- PROBLEM
Your task is to copy the stretch of lines in the records below that begins with the line containing "html: <div>KT</div> ->" and ends with the line containing "html: <div>Cancel</div> ->", exactly as written, with nothing added.

- DATA TO PROCESS

-------------------------

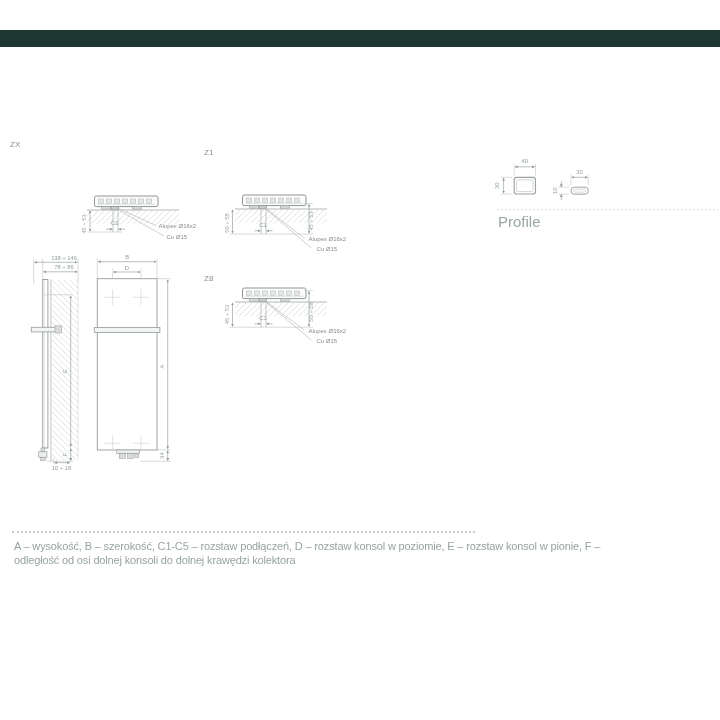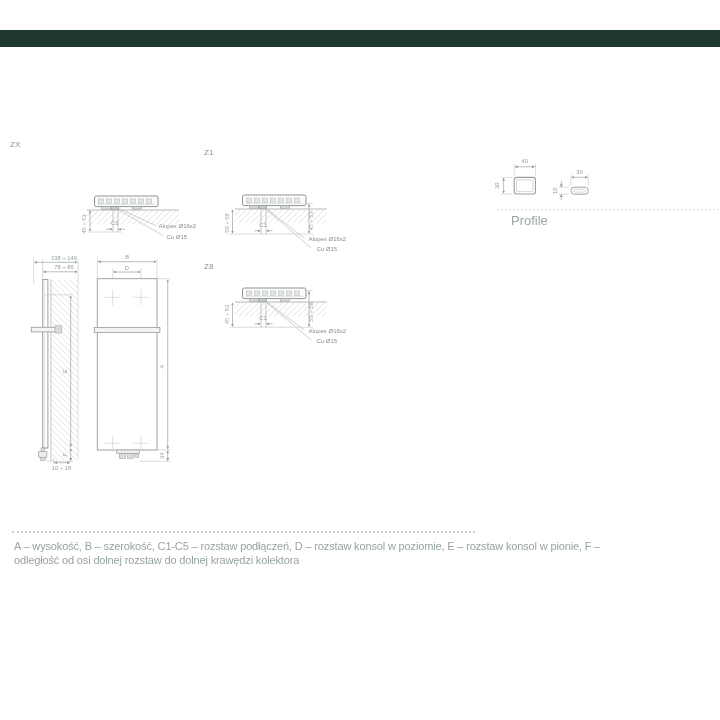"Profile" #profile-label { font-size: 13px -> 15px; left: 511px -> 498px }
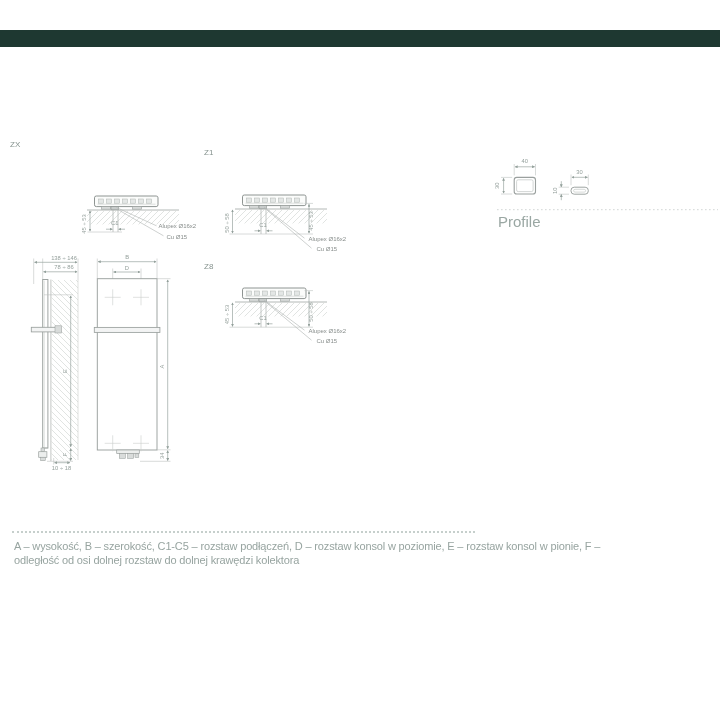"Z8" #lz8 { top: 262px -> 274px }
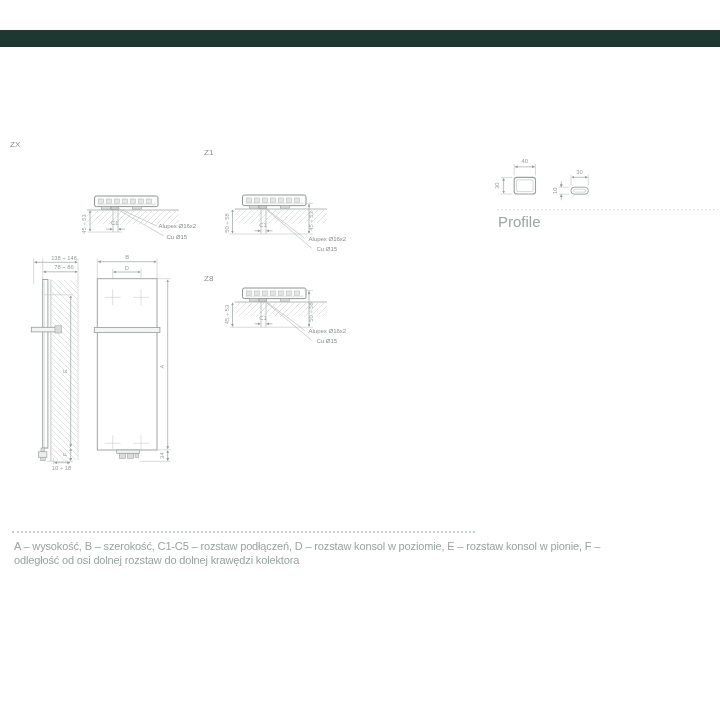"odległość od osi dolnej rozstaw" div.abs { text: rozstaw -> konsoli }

-------------------------

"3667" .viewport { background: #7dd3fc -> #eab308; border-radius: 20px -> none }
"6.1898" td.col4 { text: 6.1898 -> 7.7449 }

-------------------------

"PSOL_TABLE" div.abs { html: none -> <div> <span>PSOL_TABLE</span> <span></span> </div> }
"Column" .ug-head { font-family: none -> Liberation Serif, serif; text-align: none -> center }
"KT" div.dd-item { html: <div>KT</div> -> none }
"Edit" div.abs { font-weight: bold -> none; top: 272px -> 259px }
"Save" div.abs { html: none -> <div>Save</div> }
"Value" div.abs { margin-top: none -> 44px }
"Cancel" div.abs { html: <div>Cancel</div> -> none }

-------------------------

- OUTPUT
"KT" div.dd-item { html: <div>KT</div> -> none }
"Edit" div.abs { font-weight: bold -> none; top: 272px -> 259px }
"Save" div.abs { html: none -> <div>Save</div> }
"Value" div.abs { margin-top: none -> 44px }
"Cancel" div.abs { html: <div>Cancel</div> -> none }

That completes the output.